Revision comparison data

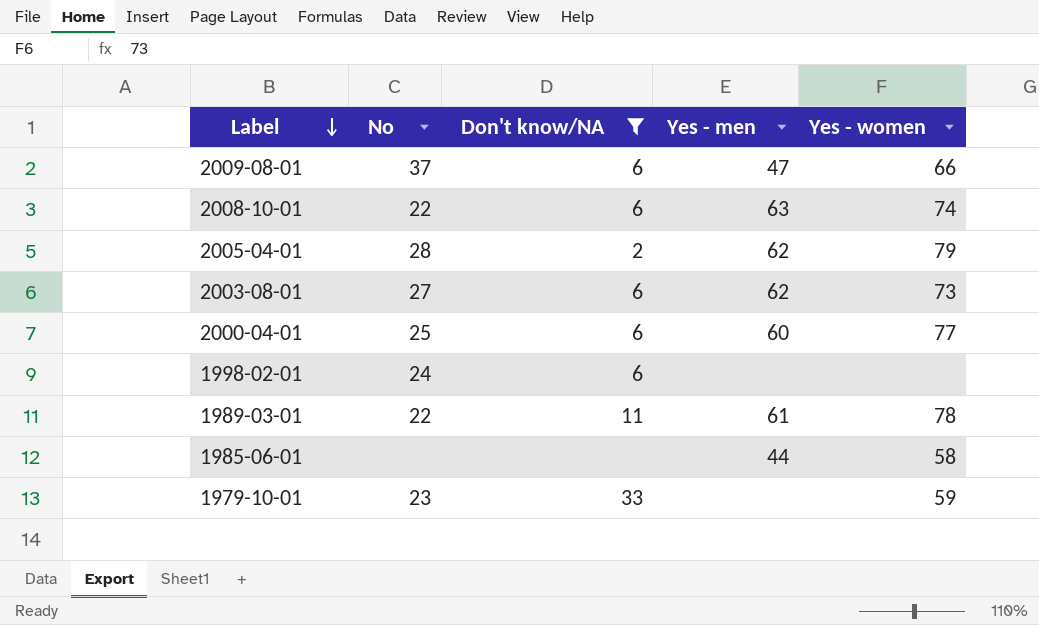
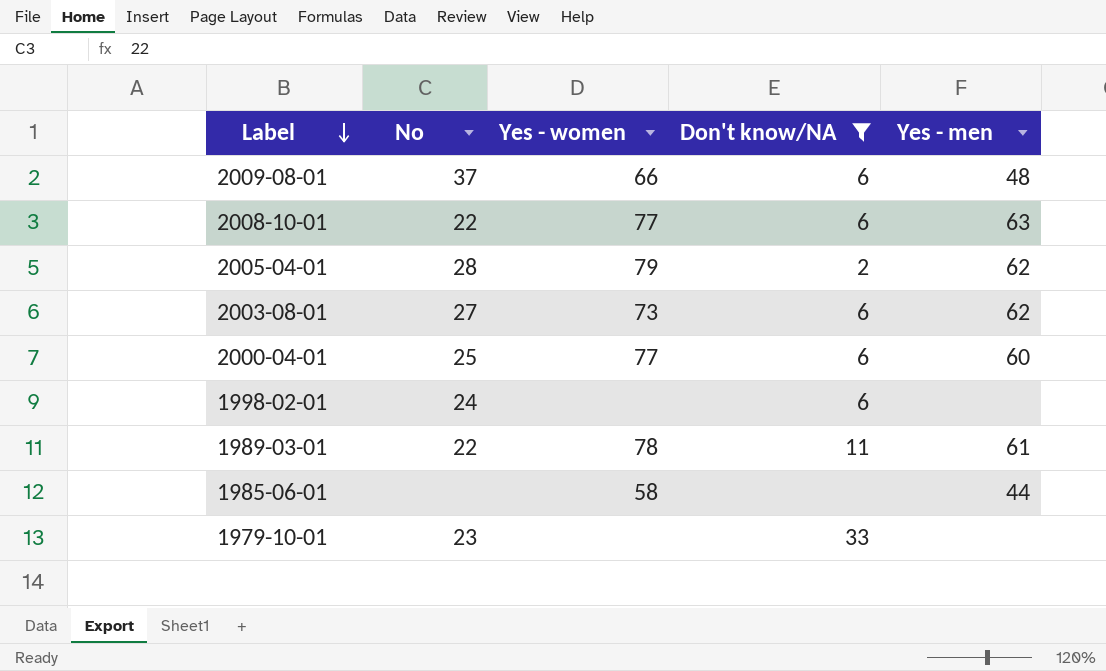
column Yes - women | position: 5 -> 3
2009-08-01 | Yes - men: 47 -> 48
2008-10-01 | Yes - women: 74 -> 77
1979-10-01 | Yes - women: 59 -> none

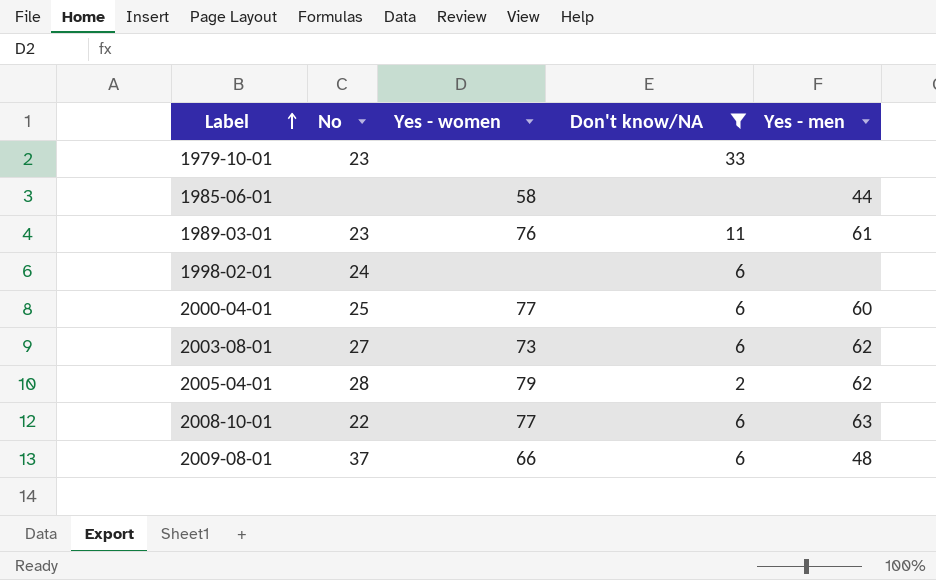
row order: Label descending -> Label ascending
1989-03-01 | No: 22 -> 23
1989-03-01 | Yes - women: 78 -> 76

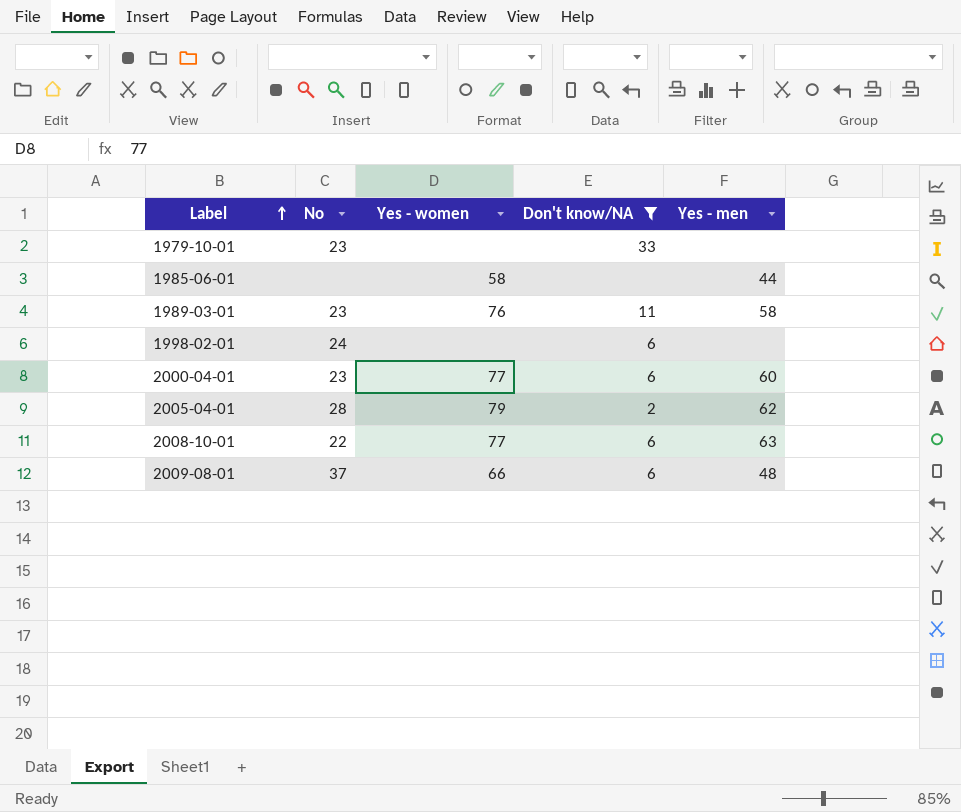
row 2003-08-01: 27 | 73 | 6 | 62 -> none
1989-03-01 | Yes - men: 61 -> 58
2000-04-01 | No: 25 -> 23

--

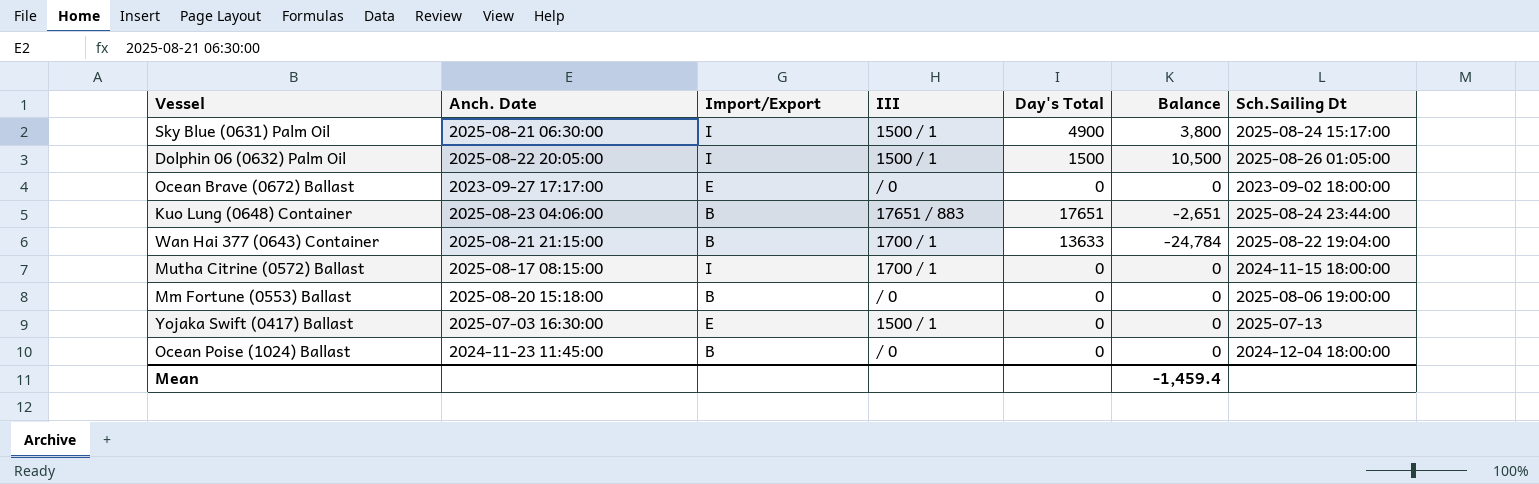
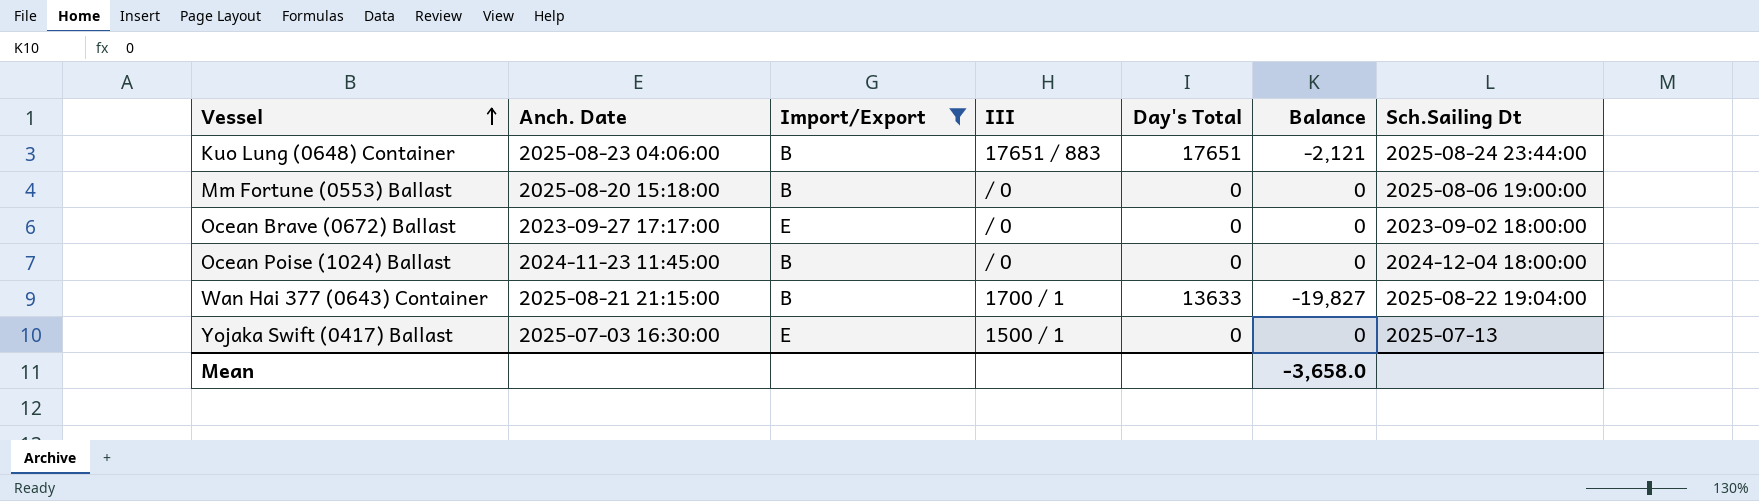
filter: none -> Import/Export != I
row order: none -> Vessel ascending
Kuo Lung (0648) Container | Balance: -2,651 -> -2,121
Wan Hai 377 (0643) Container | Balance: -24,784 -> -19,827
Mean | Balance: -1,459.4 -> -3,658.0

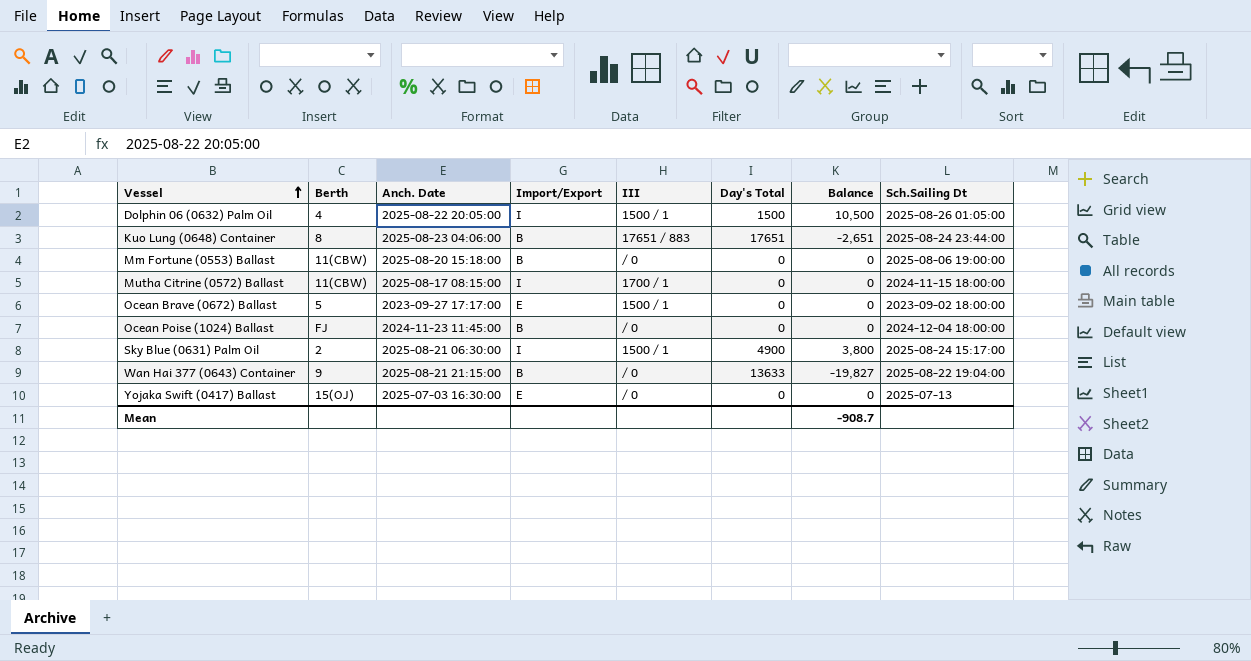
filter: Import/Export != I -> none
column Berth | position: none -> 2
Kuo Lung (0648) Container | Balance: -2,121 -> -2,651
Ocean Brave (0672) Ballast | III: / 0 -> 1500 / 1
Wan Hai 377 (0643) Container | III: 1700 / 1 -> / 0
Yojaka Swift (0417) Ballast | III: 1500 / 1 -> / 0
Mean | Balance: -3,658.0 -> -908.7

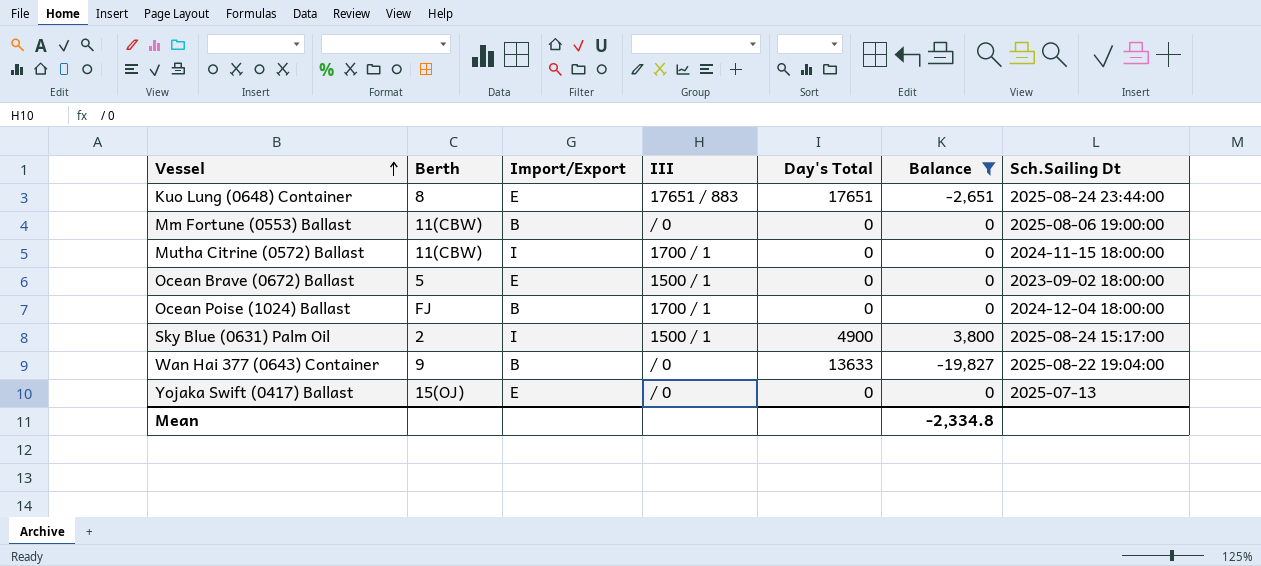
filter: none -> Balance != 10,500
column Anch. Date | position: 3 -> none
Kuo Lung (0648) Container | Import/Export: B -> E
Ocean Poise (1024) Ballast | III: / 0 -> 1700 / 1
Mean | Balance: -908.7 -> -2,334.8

● **THE TASK**
From the records above, copy exactly the stretch from the line holding "1979-10-01 | Yes - women: 59 -> none" through the line holding "2000-04-01 | No: 25 -> 23", both ends included, without the pictures.

● **SOLUTION**
1979-10-01 | Yes - women: 59 -> none

row order: Label descending -> Label ascending
1989-03-01 | No: 22 -> 23
1989-03-01 | Yes - women: 78 -> 76

row 2003-08-01: 27 | 73 | 6 | 62 -> none
1989-03-01 | Yes - men: 61 -> 58
2000-04-01 | No: 25 -> 23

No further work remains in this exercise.